VMware has confirmed that the source code for old versions of its ESX technology was leaked by hackers over the weekend - but played down the significance of the spill. The virtualisation giant said on Sunday that the exposed portions of its hypervisor date back to 2004, and the leak follows the disclosure of VMware source code …
The Bitter Sweet Truth ..... and there aint no doubt about it.
A person going by the name of Stun, who made the source code available, wrote: "It is the VMKernel from between 1998 and 2004, but as we all know, kernels don't change that much in programs, they get extended or adapted but some core functionality still stays the same."
Others would make so bold as to to say that most core functionality still stays the same, and that makes a virtual machine kernel leak practically impossible to plug.
Oh dear, what a shame. I wonder who is to blame? Although who really cares, for it doesn't really matter, does it.
I'd like to think that this doesn't pose any risk...
...since attackers have always had the code to read - this is just source code and so a whole lot easier and perhaps with some thought-provoking comments ("we do it like this to minimise the timing window for an exploit, but we can't eliminate it entirely")
Of course what I'd really like to think is that it's an adamantine gem of a system and that no amount of code reading will reveal a flaw because there aren't any. But of course there are (as the steady stream of VMWare security releases shows), so I'll get back to more realistic daydreams ("women crave me for my body")
What's their problem anyway?
There is plenty of software out there that doesn't rely on keeping the Source Code secret from its own users. Enough to do anything you're ever likely to want to do with a computer, for that matter.

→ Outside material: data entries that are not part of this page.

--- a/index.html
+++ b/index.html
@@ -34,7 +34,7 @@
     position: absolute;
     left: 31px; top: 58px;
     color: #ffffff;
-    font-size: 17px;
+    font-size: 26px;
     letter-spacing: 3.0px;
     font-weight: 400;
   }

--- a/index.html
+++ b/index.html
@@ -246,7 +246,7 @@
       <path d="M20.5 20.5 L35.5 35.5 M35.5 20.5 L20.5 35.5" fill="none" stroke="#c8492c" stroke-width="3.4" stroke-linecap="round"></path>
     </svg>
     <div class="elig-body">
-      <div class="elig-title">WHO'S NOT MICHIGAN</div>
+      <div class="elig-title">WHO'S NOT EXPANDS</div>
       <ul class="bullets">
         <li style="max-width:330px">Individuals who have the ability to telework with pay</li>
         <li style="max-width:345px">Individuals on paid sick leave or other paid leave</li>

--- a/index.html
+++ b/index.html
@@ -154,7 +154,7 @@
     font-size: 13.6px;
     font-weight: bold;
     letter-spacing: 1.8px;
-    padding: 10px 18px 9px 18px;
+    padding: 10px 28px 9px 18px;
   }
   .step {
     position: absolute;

One day -- perhaps within our lifetimes! -- the law of the land will change, and software vendors will be required to supply Source Code to end users as a matter of course (the way packaged foodstuffs have to be marked with their ingredients and nutritional breakdown).
Two major release cycles later, nobody will want to go back to the Bad Old Days.
Re: What's their problem anyway?
Food manufacturers don't have to post their recipe - an ingredients list / nutritional breakdown is hardly the same thing. I think there are major issues with software patents and so on, but I don't think a company being able to keep their source code private is one of them. Just because there are Open Source projects, doesn't mean everyone should have to be Open Source.
Sticking with the cooking analogy - lots of chefs release cookery books, and people share recipes online but it doesn't mean I have a right to know the full method / recipe for everything on a restaurant menu.
> an ingredients list / nutritional breakdown is hardly the same thing.
"This software is composed from both binary ones and zeros. To avoid indigestion serve multi-byte entities little-endian. Picture of running software is serving suggestion only. Happy user is not included in this packaging. Caution! may contain trace amounts of WTF!"
Re: What's their problem anyway?
Food manufacturers don't have to post their recipe - an ingredients list / nutritional breakdown is hardly the same thing.
Install Size about 20 GB (binary)
Install Per Download about 3
Amount Per Install
Disk Space 20 GB - Disk Space from Bloat 18 GB
RAM 2 GB - 50%
Swap File 4 GB
*May contain legacy code, DRM, and uncompiled Java
*Requires DirectX-9 graphics Card
"Mulholland said customers who apply the latest product updates and patches, in addition to following system hardening guidelines, ought to be protected against attacks developed in the wake of the code leak."
So you've not got very much faith in the security of the released versions of your software then? I realise there are always bugs in software but that's not very comforting when a bod from the company says things like that!